--- Your assignment ---
What is the number of lines in the listing that contain "none"? Give that number only.

(Task inputs)

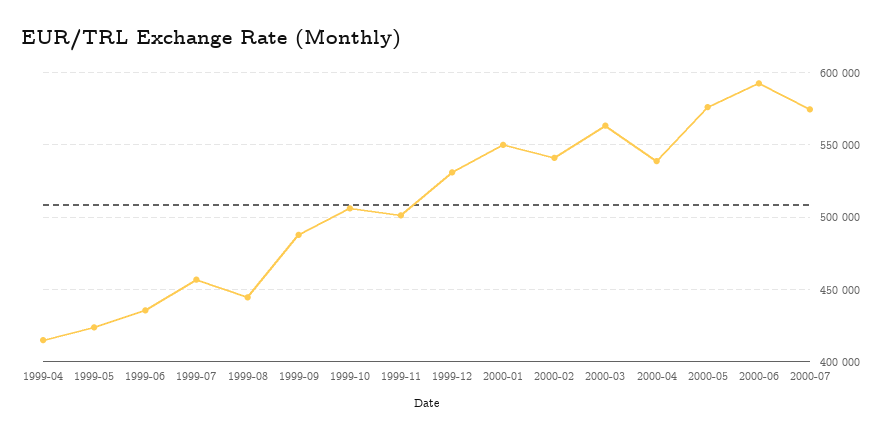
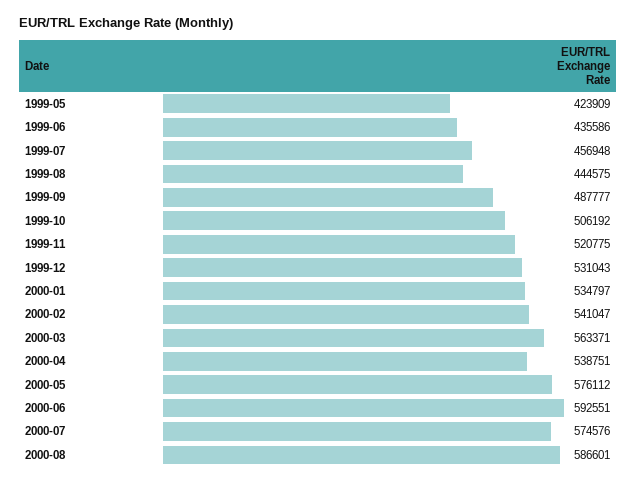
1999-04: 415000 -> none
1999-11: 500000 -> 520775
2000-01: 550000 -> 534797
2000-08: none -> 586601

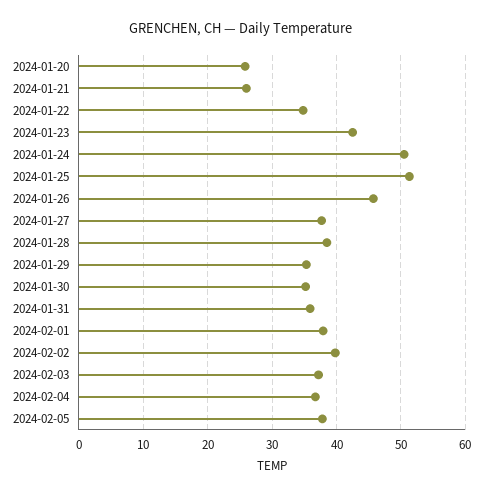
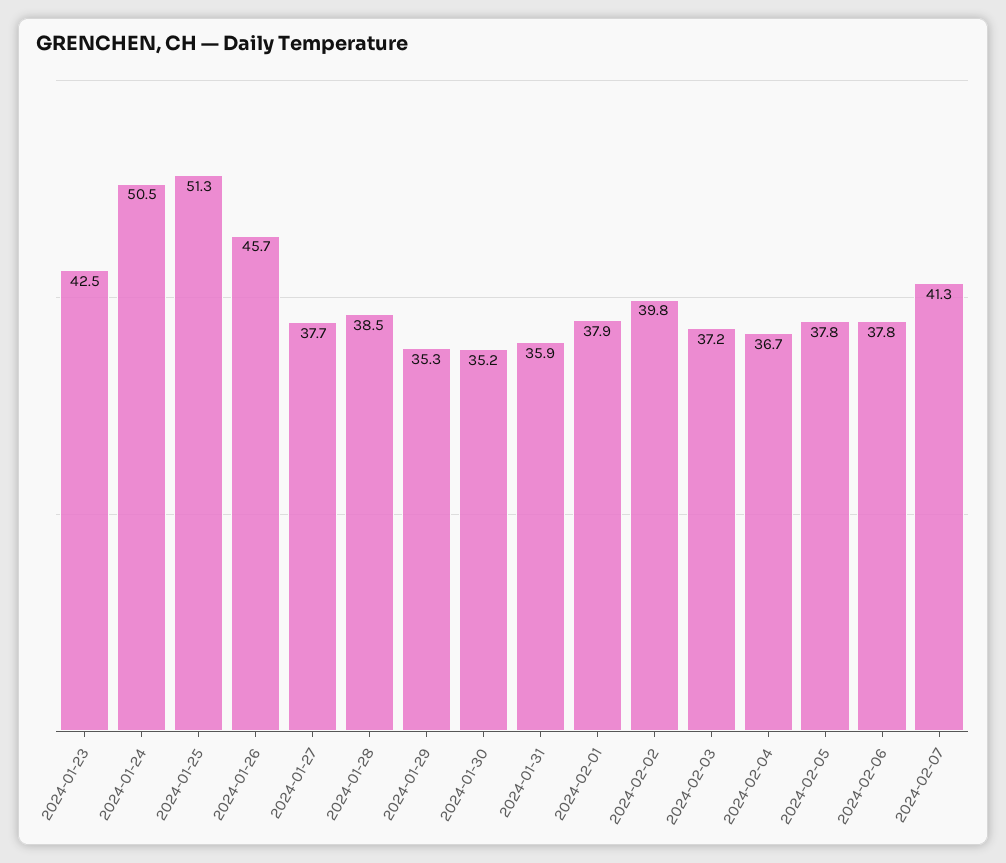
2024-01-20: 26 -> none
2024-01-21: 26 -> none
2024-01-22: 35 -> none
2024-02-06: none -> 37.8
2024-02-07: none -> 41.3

(End Task inputs)

--- Written response ---
7